• _DESCRIPTION OF THE TASK_: Reproduce, character for character, the entries from their opening line through the line with "[41,904,811,952] INTERNATIONAL •".
*** Opening of MATERIAL FOR THE TASK ***
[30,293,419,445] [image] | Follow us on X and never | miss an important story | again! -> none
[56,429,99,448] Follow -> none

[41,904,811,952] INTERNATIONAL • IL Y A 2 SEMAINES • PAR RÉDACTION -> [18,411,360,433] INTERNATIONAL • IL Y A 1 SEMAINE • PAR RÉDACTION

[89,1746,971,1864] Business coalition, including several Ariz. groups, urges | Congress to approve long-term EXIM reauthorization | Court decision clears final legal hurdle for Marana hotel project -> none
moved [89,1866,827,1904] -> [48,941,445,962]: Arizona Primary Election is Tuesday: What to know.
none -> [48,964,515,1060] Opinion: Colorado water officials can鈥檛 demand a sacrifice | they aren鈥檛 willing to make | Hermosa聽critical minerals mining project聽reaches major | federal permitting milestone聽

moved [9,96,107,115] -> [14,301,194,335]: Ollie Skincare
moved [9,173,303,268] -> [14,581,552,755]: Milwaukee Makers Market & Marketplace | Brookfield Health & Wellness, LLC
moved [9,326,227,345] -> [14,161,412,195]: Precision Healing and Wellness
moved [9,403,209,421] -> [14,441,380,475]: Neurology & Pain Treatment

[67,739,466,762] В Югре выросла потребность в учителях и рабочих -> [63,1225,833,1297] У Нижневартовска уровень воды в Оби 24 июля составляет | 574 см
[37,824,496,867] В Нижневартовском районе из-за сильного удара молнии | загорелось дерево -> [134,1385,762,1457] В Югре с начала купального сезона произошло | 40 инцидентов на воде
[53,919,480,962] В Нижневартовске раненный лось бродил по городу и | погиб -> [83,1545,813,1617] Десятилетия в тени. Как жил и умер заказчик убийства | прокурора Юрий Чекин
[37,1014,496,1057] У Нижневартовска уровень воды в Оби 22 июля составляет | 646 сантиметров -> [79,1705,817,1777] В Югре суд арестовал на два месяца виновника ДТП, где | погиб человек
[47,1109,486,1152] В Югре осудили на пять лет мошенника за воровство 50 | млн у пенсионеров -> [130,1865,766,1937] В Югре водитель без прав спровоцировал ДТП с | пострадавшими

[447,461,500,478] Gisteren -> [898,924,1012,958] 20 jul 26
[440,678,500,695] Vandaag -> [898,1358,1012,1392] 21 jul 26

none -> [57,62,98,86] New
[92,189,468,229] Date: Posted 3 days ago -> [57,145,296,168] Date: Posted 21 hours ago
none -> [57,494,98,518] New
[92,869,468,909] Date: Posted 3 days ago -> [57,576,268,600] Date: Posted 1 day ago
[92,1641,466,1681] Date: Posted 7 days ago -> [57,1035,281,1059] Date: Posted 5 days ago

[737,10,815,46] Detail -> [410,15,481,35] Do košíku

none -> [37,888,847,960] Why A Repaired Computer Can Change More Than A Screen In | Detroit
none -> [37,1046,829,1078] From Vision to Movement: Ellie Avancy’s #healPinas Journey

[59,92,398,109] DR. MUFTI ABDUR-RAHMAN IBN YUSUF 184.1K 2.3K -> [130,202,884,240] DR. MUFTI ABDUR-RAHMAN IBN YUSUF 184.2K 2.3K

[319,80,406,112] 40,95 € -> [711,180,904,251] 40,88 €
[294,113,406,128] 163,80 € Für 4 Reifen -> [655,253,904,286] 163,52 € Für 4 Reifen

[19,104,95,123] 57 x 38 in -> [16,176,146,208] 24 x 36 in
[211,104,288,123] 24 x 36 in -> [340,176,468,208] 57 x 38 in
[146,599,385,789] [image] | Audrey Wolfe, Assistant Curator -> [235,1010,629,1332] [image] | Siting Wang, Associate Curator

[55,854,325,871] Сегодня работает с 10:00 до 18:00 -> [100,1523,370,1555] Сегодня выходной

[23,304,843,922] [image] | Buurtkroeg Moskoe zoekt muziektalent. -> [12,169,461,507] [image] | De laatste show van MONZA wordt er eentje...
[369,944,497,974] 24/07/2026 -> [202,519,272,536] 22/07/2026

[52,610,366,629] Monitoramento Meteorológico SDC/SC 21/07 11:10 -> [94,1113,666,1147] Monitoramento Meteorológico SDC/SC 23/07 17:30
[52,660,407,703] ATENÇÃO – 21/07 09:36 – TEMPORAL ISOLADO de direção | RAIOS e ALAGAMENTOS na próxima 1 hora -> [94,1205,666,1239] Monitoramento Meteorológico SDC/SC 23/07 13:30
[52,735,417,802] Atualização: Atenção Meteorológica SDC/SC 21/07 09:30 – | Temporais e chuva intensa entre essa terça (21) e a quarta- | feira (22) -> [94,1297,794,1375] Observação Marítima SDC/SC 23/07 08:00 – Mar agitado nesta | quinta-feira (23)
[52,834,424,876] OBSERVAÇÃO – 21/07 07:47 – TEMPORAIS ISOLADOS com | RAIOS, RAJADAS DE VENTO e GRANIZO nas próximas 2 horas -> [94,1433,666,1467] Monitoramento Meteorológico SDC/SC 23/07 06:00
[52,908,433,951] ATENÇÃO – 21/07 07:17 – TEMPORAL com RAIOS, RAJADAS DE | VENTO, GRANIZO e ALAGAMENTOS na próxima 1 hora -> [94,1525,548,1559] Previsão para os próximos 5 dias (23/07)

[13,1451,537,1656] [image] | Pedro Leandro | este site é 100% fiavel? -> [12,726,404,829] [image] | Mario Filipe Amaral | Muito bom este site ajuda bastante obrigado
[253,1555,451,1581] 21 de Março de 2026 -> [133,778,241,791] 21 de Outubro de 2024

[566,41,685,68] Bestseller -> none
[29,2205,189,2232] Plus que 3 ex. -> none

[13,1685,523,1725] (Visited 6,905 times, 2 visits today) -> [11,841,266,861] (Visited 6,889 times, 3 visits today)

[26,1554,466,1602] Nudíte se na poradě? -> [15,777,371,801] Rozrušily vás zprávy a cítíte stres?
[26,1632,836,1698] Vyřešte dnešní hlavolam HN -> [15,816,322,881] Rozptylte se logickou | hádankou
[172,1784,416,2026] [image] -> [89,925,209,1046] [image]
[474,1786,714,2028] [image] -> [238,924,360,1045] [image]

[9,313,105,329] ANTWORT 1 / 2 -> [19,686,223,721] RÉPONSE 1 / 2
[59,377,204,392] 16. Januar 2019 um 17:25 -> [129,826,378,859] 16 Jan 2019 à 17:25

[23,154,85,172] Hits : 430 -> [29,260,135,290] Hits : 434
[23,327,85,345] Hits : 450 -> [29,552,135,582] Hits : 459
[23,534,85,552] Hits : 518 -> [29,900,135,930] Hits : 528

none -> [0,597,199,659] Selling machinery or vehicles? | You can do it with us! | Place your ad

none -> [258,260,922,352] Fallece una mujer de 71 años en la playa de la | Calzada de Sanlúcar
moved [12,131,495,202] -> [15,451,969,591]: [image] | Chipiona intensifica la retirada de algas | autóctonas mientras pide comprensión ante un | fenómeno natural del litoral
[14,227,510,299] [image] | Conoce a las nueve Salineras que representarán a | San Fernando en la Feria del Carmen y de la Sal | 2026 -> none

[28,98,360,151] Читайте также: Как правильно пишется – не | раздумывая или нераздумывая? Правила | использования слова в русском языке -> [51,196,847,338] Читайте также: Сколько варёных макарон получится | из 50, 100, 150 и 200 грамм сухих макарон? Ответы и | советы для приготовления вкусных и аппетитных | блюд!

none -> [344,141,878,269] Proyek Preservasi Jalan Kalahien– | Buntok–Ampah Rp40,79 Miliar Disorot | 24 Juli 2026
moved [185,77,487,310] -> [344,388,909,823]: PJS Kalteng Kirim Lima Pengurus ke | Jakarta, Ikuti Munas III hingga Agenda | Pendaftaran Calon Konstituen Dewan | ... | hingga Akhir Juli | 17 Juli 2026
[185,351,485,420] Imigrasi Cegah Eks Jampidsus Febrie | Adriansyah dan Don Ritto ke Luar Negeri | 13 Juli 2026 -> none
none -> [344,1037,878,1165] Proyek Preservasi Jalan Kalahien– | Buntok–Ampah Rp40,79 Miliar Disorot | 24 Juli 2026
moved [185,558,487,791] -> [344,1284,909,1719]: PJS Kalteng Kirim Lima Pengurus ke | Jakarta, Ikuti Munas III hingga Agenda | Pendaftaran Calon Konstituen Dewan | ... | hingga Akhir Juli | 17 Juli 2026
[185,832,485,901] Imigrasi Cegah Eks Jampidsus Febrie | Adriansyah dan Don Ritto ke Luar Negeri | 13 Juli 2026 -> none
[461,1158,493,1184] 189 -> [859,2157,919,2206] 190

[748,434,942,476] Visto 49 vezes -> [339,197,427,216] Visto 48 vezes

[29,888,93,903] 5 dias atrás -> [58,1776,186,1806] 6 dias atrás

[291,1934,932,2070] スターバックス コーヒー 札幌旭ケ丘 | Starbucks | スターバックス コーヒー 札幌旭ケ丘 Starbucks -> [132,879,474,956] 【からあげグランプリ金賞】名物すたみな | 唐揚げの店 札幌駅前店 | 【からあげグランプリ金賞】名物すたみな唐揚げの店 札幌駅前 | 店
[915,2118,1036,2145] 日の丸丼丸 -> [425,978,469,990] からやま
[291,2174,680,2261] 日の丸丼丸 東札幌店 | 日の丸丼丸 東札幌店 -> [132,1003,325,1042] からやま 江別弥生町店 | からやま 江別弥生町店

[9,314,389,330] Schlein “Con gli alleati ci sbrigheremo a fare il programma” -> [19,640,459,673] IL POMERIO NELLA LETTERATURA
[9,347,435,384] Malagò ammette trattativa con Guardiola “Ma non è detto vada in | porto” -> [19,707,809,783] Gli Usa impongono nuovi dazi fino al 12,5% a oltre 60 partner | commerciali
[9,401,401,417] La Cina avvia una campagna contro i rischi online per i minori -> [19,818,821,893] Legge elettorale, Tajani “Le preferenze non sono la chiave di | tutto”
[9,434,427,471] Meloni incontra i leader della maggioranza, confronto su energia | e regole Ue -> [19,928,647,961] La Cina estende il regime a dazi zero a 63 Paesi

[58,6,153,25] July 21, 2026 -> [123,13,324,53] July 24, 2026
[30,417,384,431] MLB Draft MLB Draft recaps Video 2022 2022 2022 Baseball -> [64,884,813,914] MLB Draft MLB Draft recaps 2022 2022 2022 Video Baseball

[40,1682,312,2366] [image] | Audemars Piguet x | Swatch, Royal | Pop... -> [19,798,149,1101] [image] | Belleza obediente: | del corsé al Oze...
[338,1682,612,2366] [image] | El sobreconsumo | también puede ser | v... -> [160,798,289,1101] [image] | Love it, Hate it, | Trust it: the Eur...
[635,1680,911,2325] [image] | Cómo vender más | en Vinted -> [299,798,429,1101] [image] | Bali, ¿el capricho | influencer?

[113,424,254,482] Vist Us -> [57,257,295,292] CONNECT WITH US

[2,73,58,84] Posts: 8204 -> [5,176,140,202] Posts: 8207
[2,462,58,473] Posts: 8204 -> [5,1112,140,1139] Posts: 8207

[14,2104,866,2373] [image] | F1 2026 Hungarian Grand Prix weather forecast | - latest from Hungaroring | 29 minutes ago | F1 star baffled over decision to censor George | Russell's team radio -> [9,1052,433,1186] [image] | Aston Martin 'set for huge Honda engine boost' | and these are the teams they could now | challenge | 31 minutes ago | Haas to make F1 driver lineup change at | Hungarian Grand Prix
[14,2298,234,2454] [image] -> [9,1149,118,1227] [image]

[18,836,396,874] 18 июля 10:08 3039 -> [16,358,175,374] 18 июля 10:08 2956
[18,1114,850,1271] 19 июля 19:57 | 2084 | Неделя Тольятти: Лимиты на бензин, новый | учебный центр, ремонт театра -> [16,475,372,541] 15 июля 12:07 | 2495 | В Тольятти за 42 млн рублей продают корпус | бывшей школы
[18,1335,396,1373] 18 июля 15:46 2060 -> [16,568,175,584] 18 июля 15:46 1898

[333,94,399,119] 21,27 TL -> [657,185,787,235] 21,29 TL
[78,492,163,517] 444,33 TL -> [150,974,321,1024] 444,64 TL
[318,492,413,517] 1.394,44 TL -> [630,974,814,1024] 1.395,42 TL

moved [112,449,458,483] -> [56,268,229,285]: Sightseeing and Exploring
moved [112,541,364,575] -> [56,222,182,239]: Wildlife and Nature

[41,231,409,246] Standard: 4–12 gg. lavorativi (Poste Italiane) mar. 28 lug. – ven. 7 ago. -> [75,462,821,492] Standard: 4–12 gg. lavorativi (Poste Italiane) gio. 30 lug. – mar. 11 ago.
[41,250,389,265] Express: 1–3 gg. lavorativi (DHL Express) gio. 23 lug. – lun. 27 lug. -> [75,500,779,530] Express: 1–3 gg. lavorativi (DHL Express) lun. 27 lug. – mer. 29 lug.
*** Close of MATERIAL FOR THE TASK ***
• _ANSWER BOX_:
[30,293,419,445] [image] | Follow us on X and never | miss an important story | again! -> none
[56,429,99,448] Follow -> none

[41,904,811,952] INTERNATIONAL • IL Y A 2 SEMAINES • PAR RÉDACTION -> [18,411,360,433] INTERNATIONAL • IL Y A 1 SEMAINE • PAR RÉDACTION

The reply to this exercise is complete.